Es el primer municipio de la zona que actúa ante los daños en vías municipales

04 oct 2016 . Actualizado a las 22:21 h.

Quiroga se convertirá en el primer ayuntamiento del sur de Lugo que regula la protección de los viales de titularidad municipal frente a los daños causados por las talas forestales y el transporte de la madera. La referencia será el modelo de ordenanza en la que trabaja la Federación Galega de Municipios e Provincias (Fegmap), que ha pedido a los alcaldes que sigan un mismo patrón para regular este tipo de actividades. El texto aprobado inicialmente por la corporación de Quiroga está en fase de exposición pública.

Si no hay alegaciones, la ordenanza entrará en vigor el próximo 22 de octubre, un mes después de la publicación del anuncio en el Boletín Oficial de la Provincia. En caso de producirse reclamaciones, el pleno deberá volver a reunirse para valorarlas antes de la aprobación definitiva del texto. «Hay empresas muy serias que antes de nada vienen al ayuntamiento a informarnos. De lo que hacen otras, lamentablemente, nos enteramos cuando aparecen los destrozos», dice el alcalde, Julio Álvarez.

Usos condicionados

Quiroga es uno de los municipios de Galicia con mayor superficie forestal. La dispersión poblacional propia del interior es otra de sus características. De ahí que muchos núcleos habitados se encuentren en medio de las zonas arboladas donde desarrollan su actividad las empresas madereras. Esta situación «condiciona os usos do monte», según destaca la ordenanza, que incide en la necesidad de preservar el buen estado de conservación de las pistas municipales.

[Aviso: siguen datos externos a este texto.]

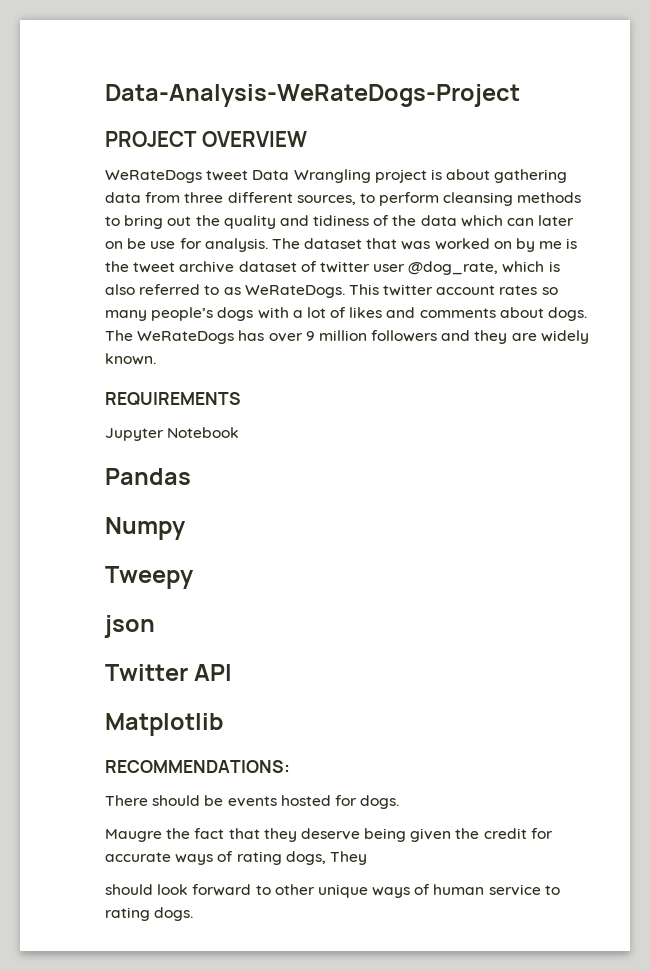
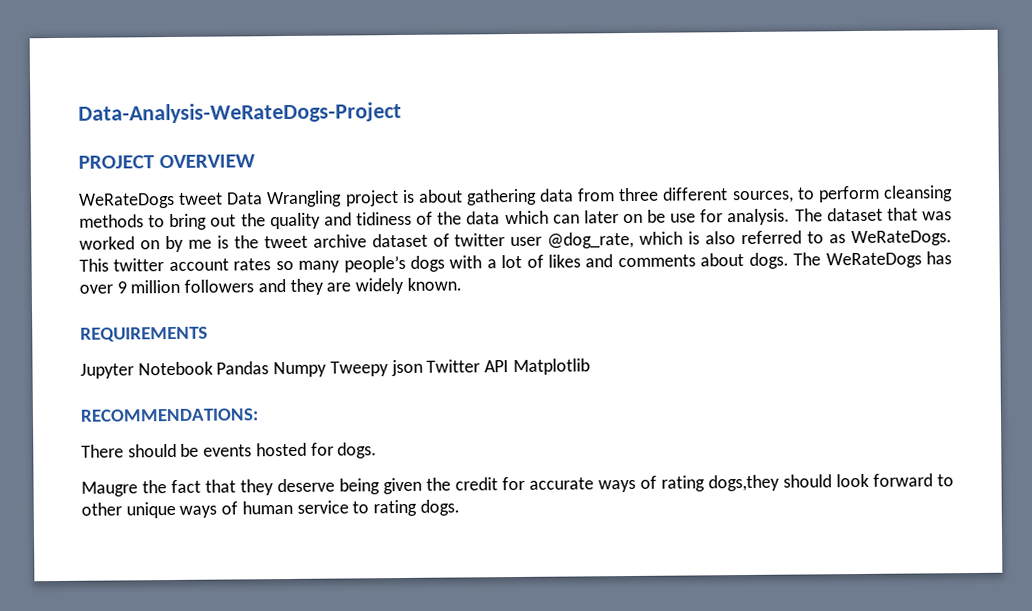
(240, 432) // -> (213, 368) none
(191, 476) // -> (270, 368) none
(186, 528) // -> (328, 369) none
(194, 577) // -> (389, 369) none
(155, 626) // -> (423, 368) none
(233, 672) // -> (510, 366) none
[285,851,367,865] dogs, They // -> [708,474,780,492] dogs,they

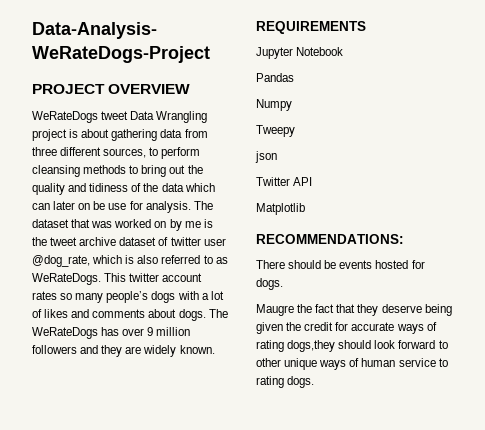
(213, 368) none -> (344, 51) //
(270, 368) none -> (294, 77) //
(328, 369) none -> (292, 105) //
(389, 369) none -> (295, 131) //
(423, 368) none -> (277, 157) //
(510, 366) none -> (313, 181) //

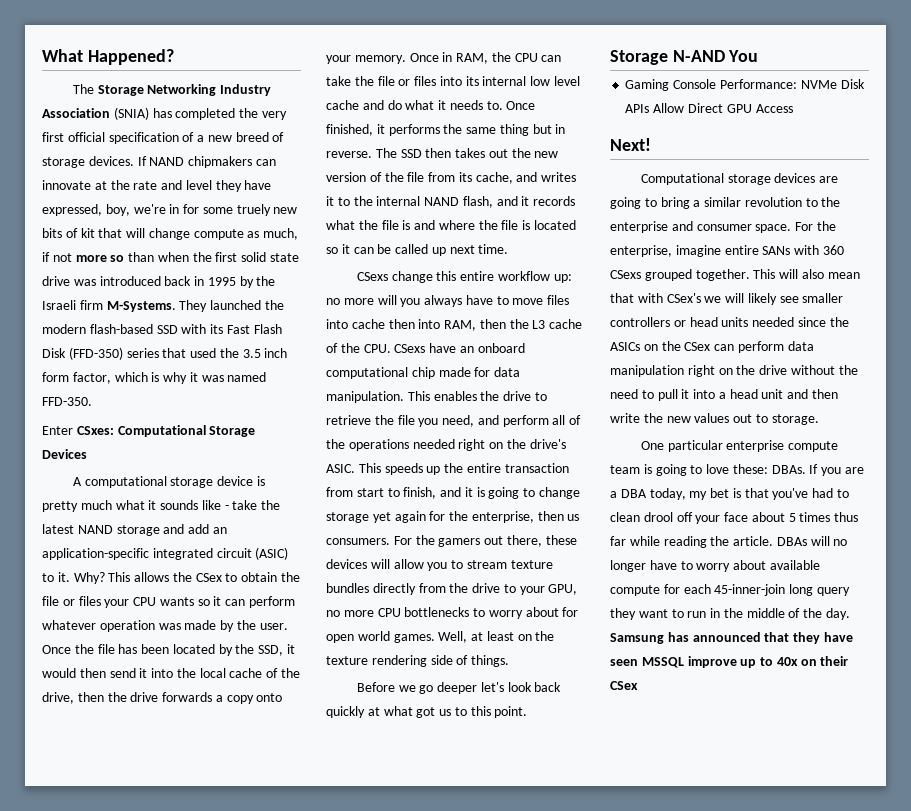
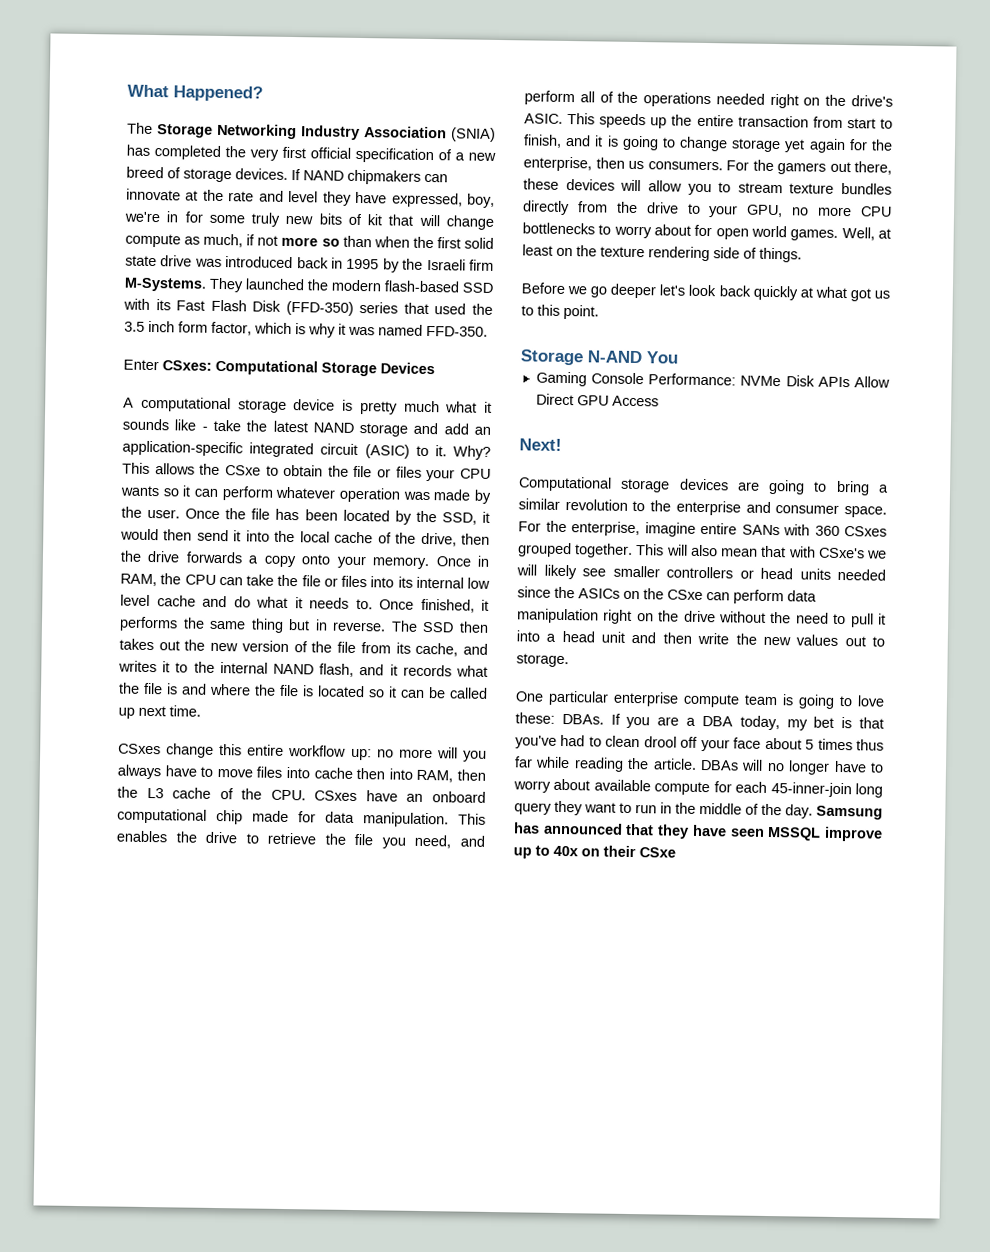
[236,204,271,216] truely -> [251,212,281,227] truly
[195,573,222,582] CSex -> [224,465,261,476] CSxe
[356,272,388,281] CSexs -> [118,743,161,755] CSxes
[394,344,426,353] CSexs -> [314,790,358,802] CSxes
[610,270,641,279] CSexs -> [844,526,887,537] CSxes
[666,293,701,303] CSex's -> [818,547,865,559] CSxe's
[684,342,711,351] CSex -> [667,589,703,601] CSxe
[610,681,638,690] CSex -> [639,847,676,858] CSxe

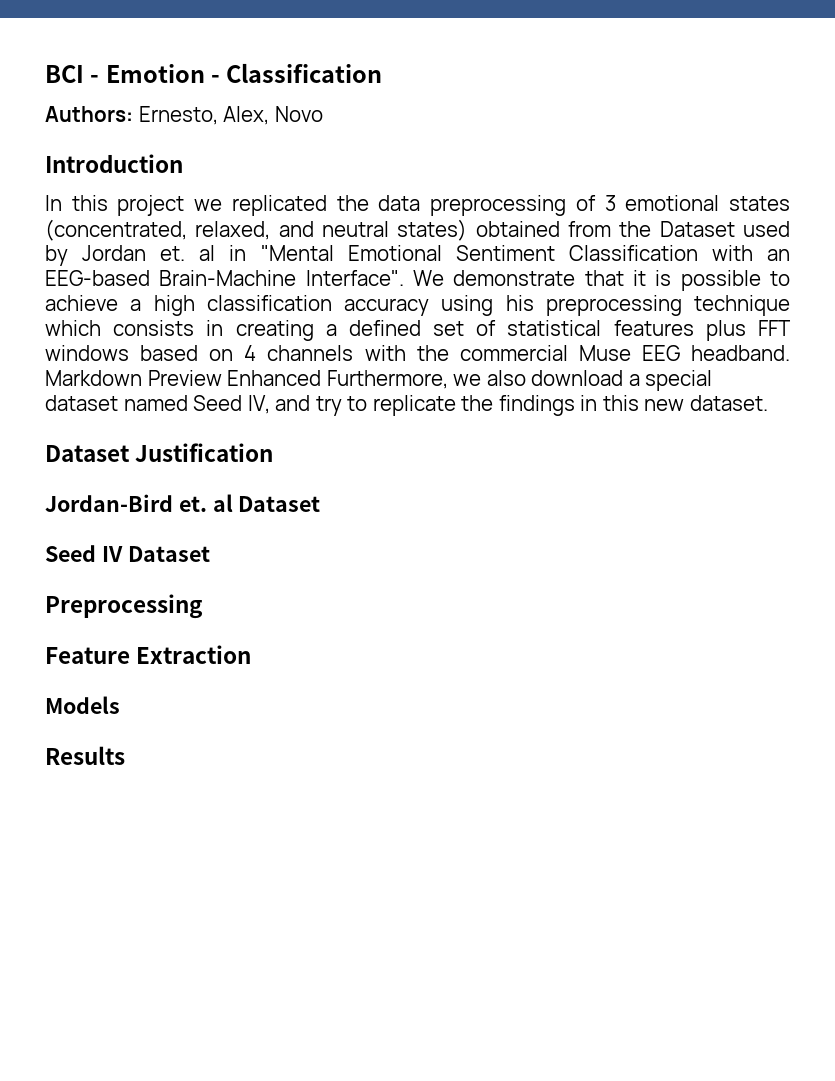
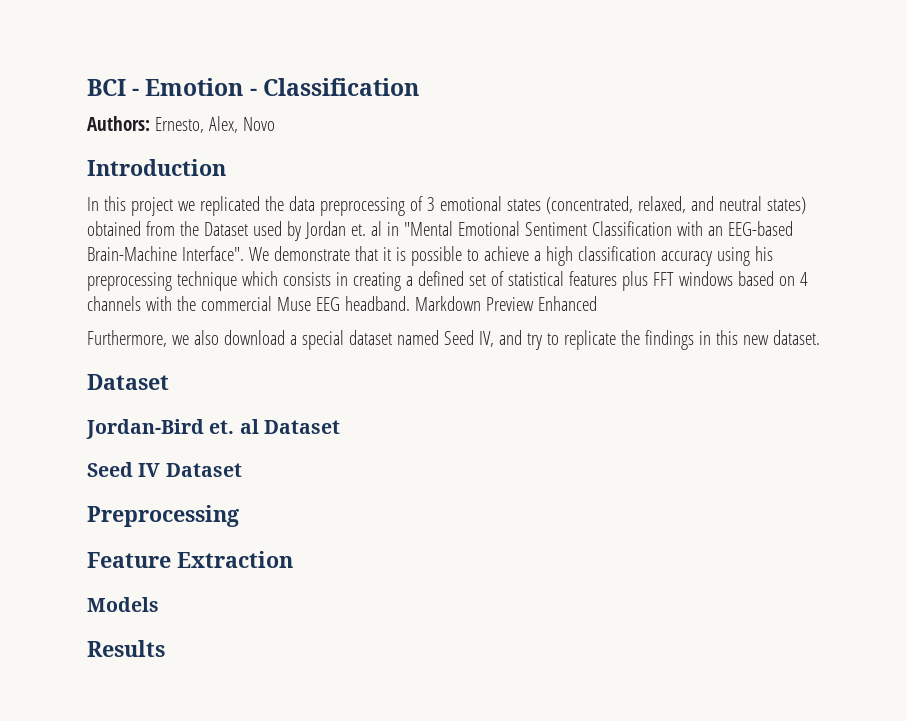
(322, 378) none -> (597, 303) //
[135,443,274,462] Justification -> (169, 382) none

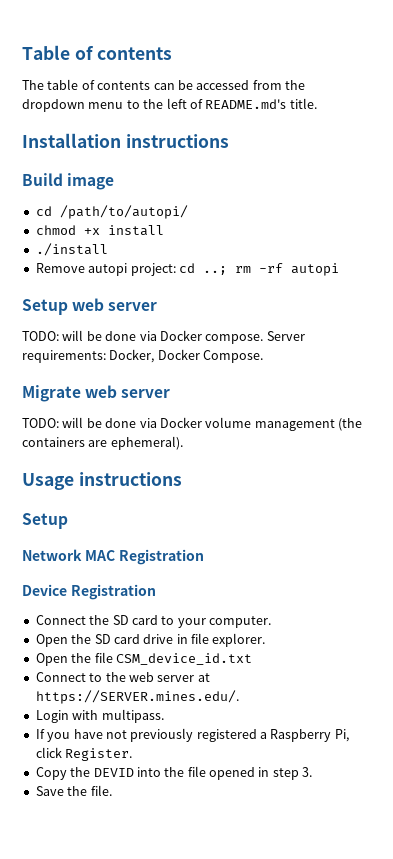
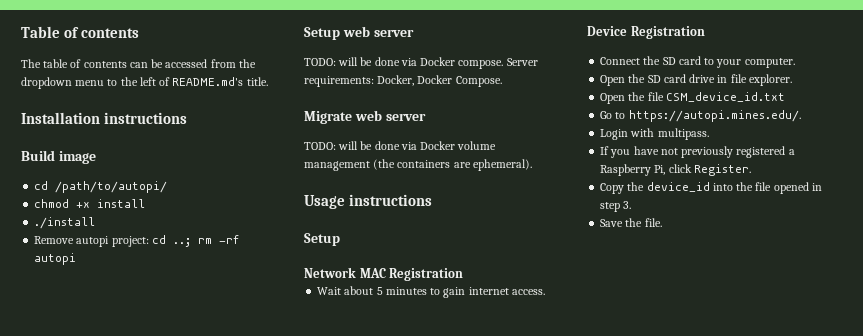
(204, 557) none -> [317,286,545,298] // Wait about 5 minutes to gain internet access.
[35,672,210,682] [35,690,239,704] Connect to the web server at https://SERVER.mines.edu/. -> [600,110,801,122] Go to https://autopi.mines.edu/.
[93,768,134,777] DEVID -> [646,182,710,192] device_id

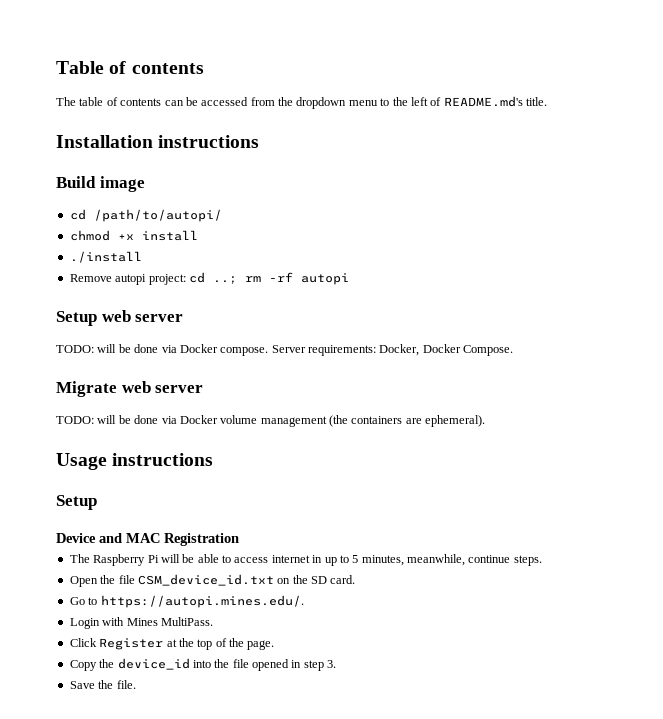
[304,267,356,278] Network -> [56,533,122,543] Device and
[317,286,545,298] [587,26,705,39] [600,56,795,68] [600,74,792,86] Wait about 5 minutes to gain internet access. // Device Registration // Connect the SD card to your computer. // Open the SD card drive in file explorer. -> [69,554,542,566] The Raspberry Pi will be able to access internet in up to 5 minutes, meanwhile, continue steps.
(785, 97) none -> [277,575,356,584] on the SD card.
[657,128,709,140] [600,146,795,158] [600,164,751,176] multipass. // If you have not previously registered a Raspberry Pi, click Register. -> [126,617,213,626] [69,638,275,650] Mines MultiPass. // Click Register at the top of the page.

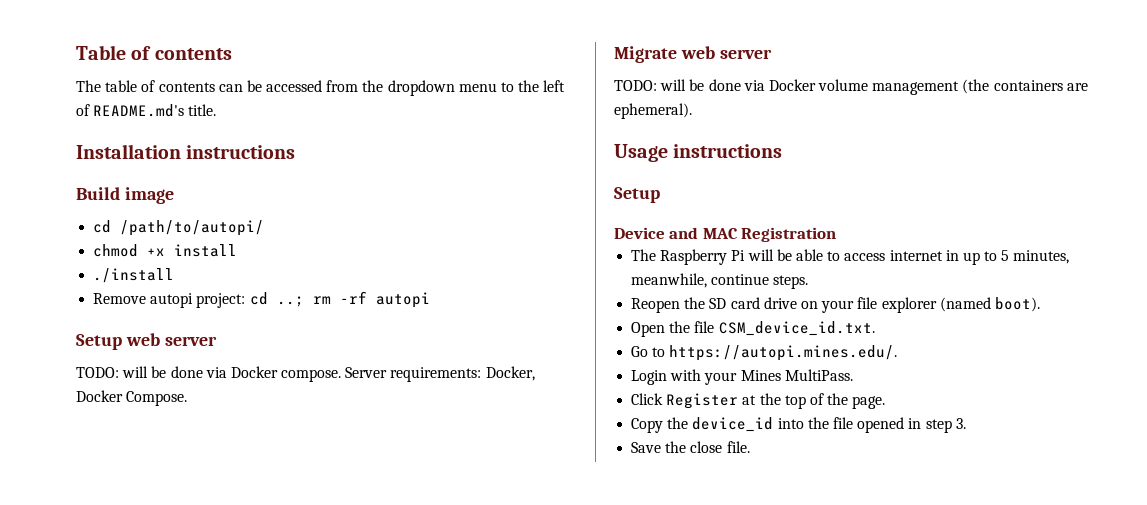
[69,574,356,587] Open the file CSM_device_id.txt on the SD card. -> [631,297,1040,313] [631,321,875,337] Reopen the SD card drive on your file explorer (named boot). // Open the file CSM_device_id.txt.
(125, 621) none -> [704,372,738,385] your
(114, 684) none -> [690,441,723,453] close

Pese a ello, los destrozos en estos viales están a la orden del día en todos los concellos del sur lucense. Quiroga, de momento, es el primero que se decide a atajarlos mediante una regulación específica. La ordenanza establece la obligatoriedad de comunicar las talas en las oficinas municipales y de depositar una garantía a modo de fianza como paso previo a la corta y posterior transporte de la madera. Las notificaciones deberán presentarse quince días antes, acompañadas de los datos de la empresa, de la referencia catastral del lugar afectado y de la autorización de la consellería correspondiente.

No se podrá iniciar tala alguna sin formular esta comunicación y sin el depósito de la garantía previa. El importe de las fianzas va de 1.800 a 5.000 euros, según el peso de los vehículos que vayan a ser utilizados. Están exentos, por no considerarse talas forestales, los trabajos de poda y desbroce, los clareos de ejemplares de menos de tres años y la supresión de árboles aislados.

Las garantías quedarán depositadas en la tesorería municipal y serán devueltas a las empresas cuando los servicios técnicos municipales certifiquen que la tala se ajustó a las exigencias de la ordenanza. En caso contrario, el importe de la fianza se destinará a la realización de los arreglos que resulten pertinentes.

Los propietarios asumirán la responsabilidad si no se identifica a la empresa

La actividad incontrolada de determinadas madereras ha motivado más de una desagradable sorpresa en Quiroga. Una tala causó recientemente importantes destrozos en una de las rutas turísticas homologadas de ese municipio. El Ayuntamiento pidió cuentas a la empresa, que a su vez derivó la responsabilidad en una subcontrata. Ambas acabaron resolviendo sus diferencias en el juzgado.

La ordenanza que entrará en vigor próximamente en Quiroga establece sanciones de entre 750 y 3.000 euros por el incumplimiento de sus directrices. Las multas y la responsabilidad sobre posibles daños competen al maderero, pero en caso de no ser identificado será el propietario del monte o de la parcela el que deba responder de ello ante el Ayuntamiento.

La realización de talas sin el depósito previo de la fianza se considera como una falta muy grave y está sancionada con multas de 3.000 euros.

Entre otros aspectos, la ordenanza prohíbe el almacenamiento de madera sobre los viales antes de su carga. De forma excepcional, el Ayuntamiento podrá denegar o limitar el acceso de la maquinaria por determinados viales si su estado de conservación así lo aconseja.